About this exercise:
Pull out of the data below the stretch of lines bounded by the one containing "REST API endpoints" and the one containing "Diane Corriette https://www.djangify.com", both bounds included, unchanged.

Data under study:
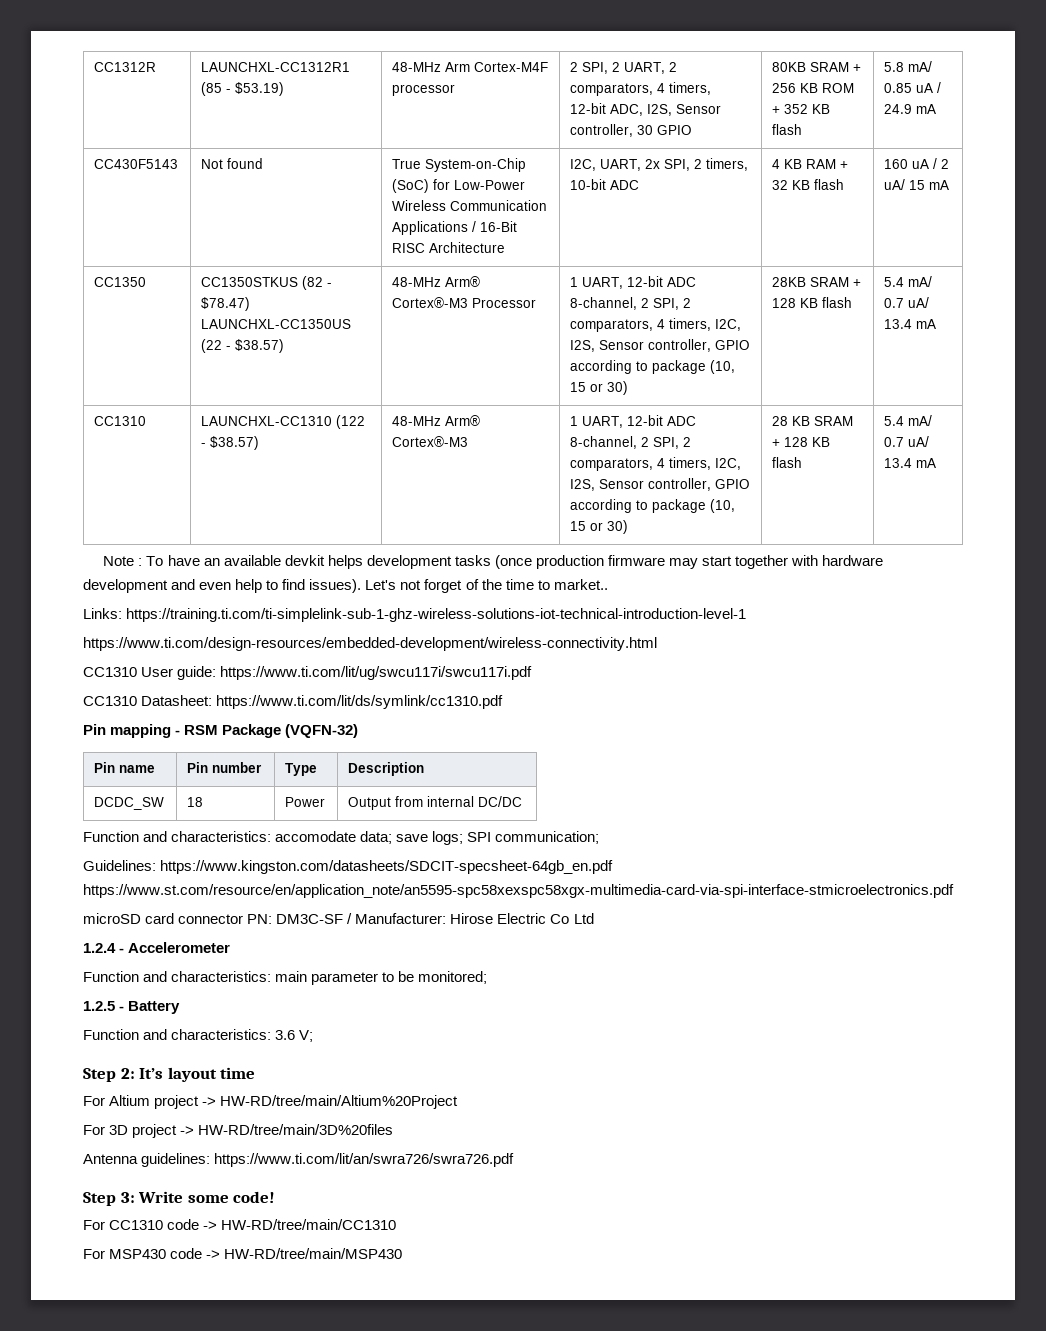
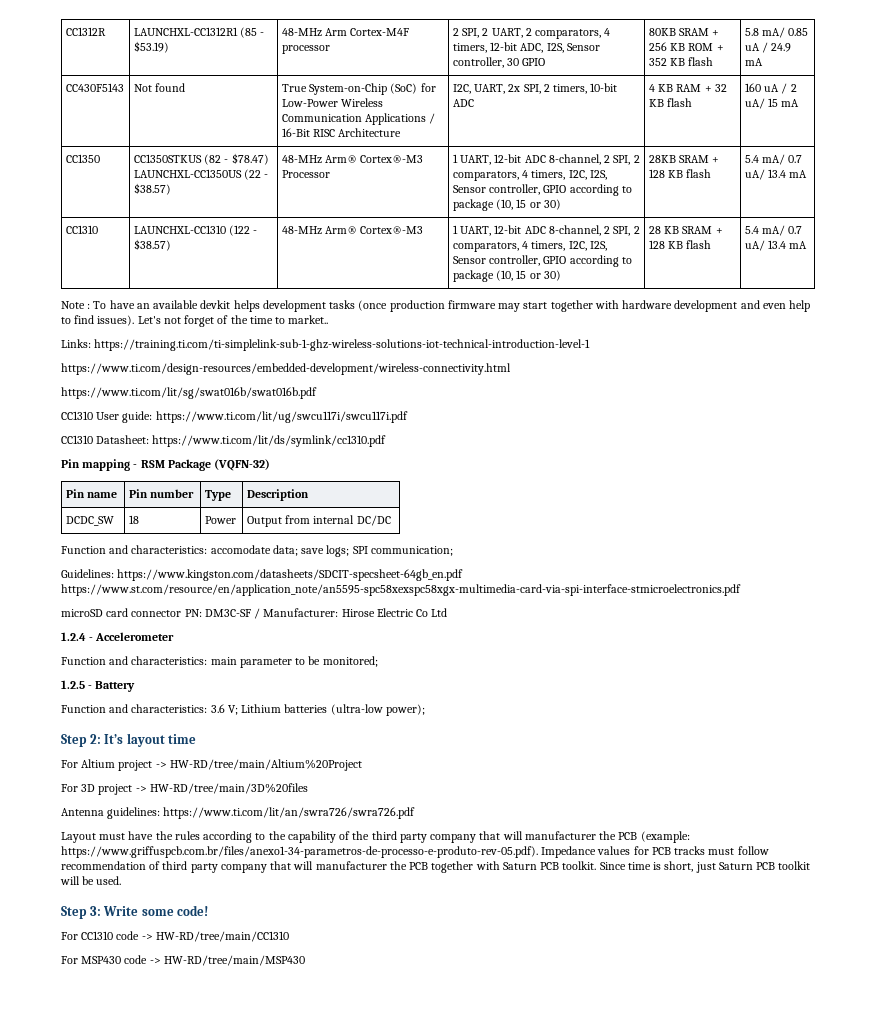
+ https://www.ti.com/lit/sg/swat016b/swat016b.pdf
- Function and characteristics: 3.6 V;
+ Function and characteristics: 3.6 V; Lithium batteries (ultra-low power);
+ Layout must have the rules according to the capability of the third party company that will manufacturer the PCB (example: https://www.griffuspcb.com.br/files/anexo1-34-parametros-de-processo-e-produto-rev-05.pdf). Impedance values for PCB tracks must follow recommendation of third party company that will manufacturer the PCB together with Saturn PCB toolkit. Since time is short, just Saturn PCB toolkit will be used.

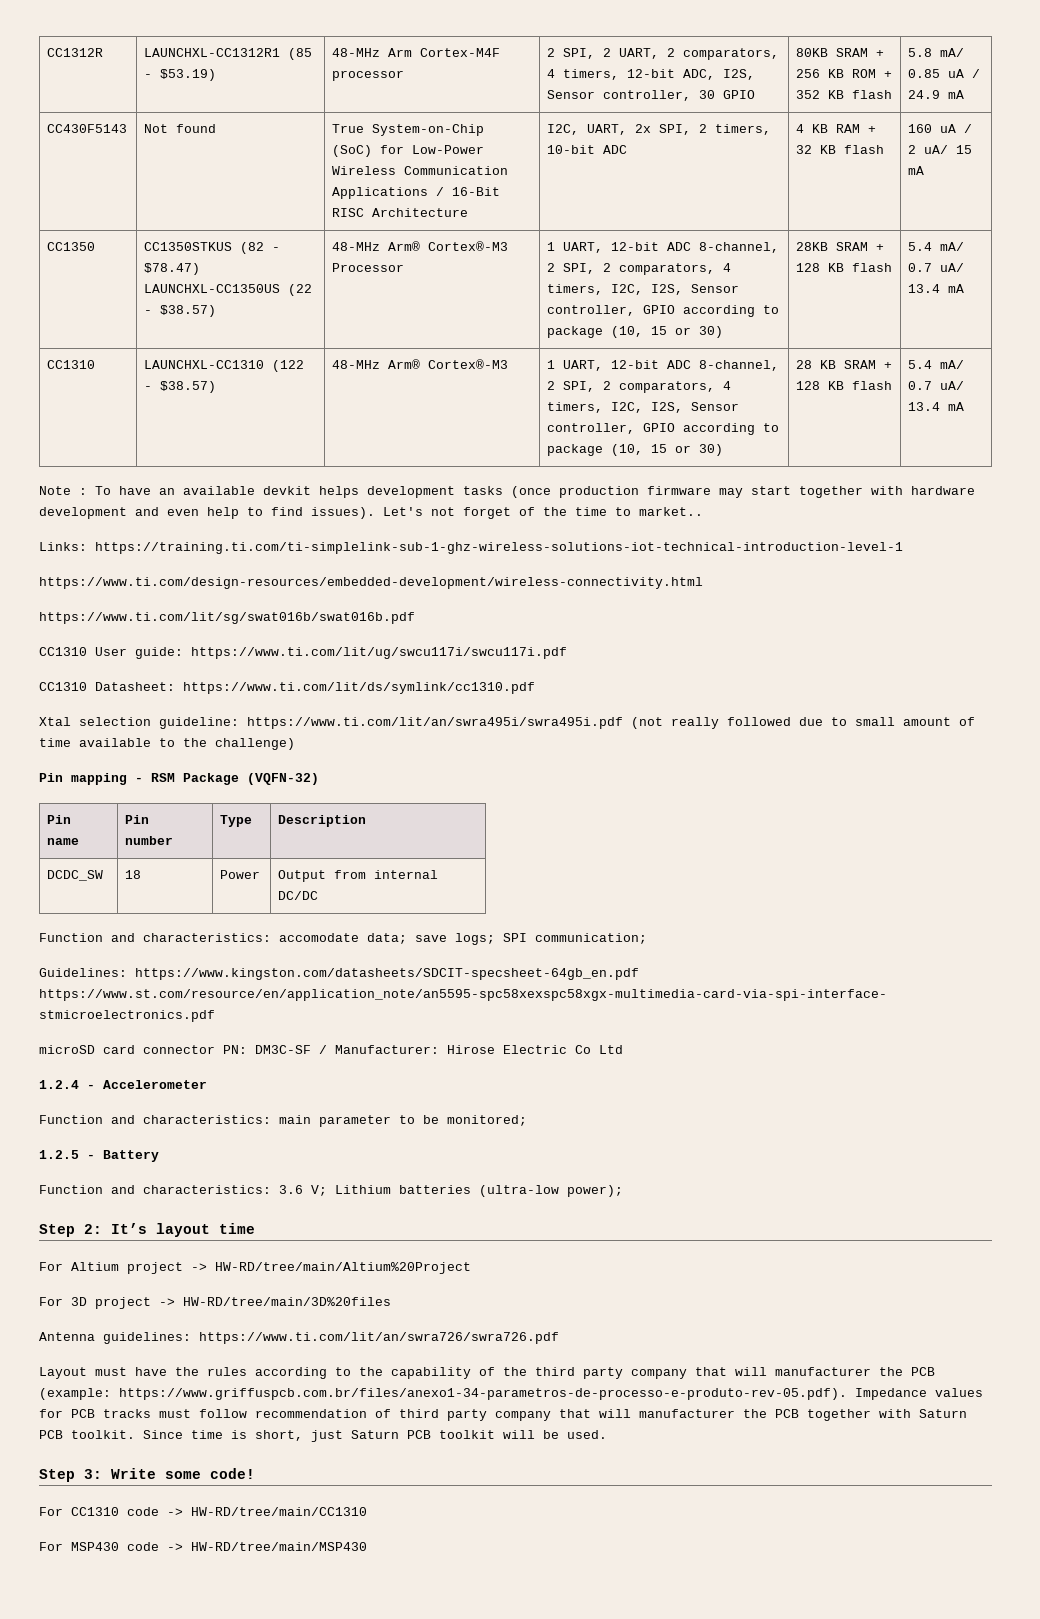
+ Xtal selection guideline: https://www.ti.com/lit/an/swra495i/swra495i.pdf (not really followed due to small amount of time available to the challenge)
==
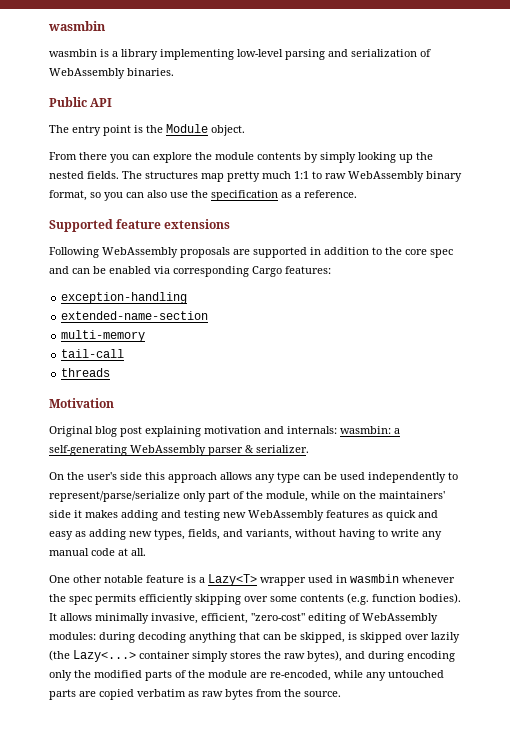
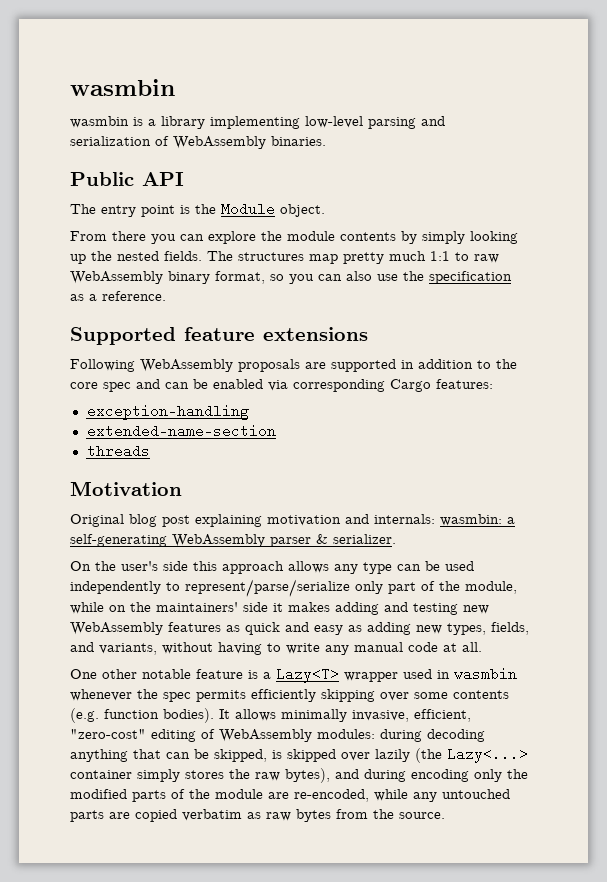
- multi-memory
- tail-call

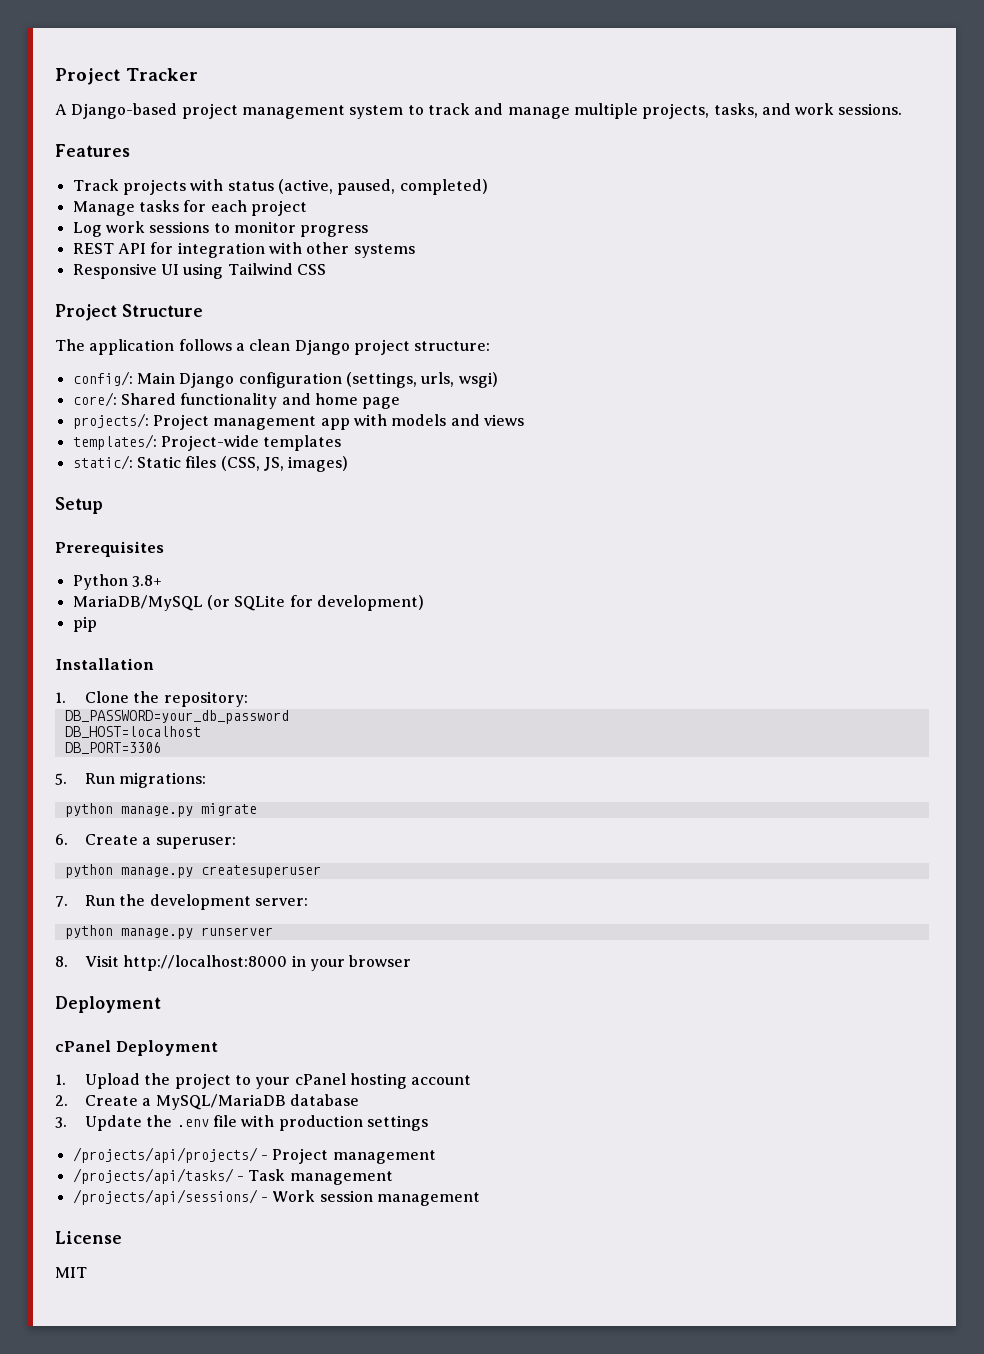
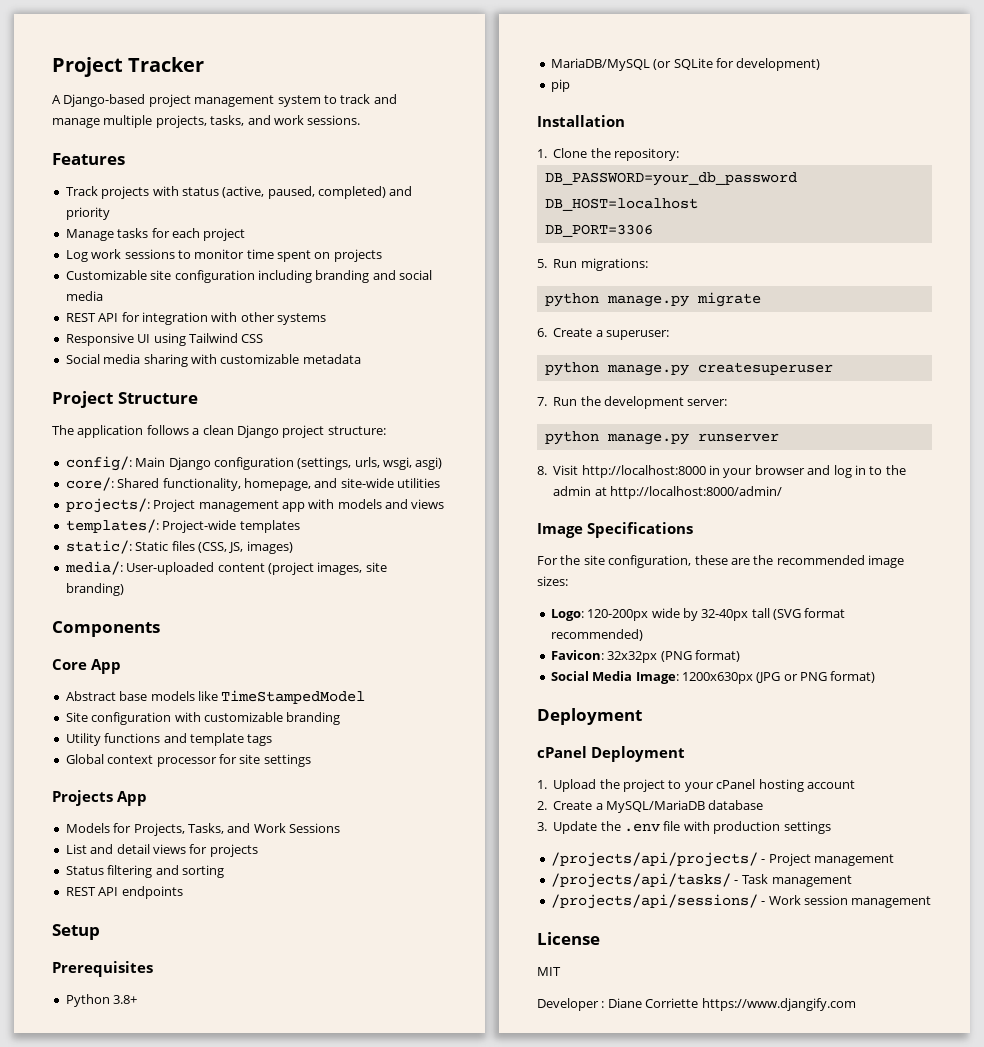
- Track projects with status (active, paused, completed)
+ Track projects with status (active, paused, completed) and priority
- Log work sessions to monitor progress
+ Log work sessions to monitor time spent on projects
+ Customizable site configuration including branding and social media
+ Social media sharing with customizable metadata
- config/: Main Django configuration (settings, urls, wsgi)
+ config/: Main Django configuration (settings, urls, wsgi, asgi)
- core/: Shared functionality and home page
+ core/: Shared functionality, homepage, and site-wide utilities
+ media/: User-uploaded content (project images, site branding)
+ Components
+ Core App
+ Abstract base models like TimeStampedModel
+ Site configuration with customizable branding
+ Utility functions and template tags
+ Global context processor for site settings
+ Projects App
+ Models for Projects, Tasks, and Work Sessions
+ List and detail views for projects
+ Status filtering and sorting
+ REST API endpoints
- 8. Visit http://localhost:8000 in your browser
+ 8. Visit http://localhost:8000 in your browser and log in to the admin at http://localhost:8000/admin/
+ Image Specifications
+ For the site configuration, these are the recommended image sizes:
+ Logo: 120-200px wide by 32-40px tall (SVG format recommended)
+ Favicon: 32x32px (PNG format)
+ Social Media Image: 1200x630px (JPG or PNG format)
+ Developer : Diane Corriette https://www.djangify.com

Output of the task:
+ REST API endpoints
- 8. Visit http://localhost:8000 in your browser
+ 8. Visit http://localhost:8000 in your browser and log in to the admin at http://localhost:8000/admin/
+ Image Specifications
+ For the site configuration, these are the recommended image sizes:
+ Logo: 120-200px wide by 32-40px tall (SVG format recommended)
+ Favicon: 32x32px (PNG format)
+ Social Media Image: 1200x630px (JPG or PNG format)
+ Developer : Diane Corriette https://www.djangify.com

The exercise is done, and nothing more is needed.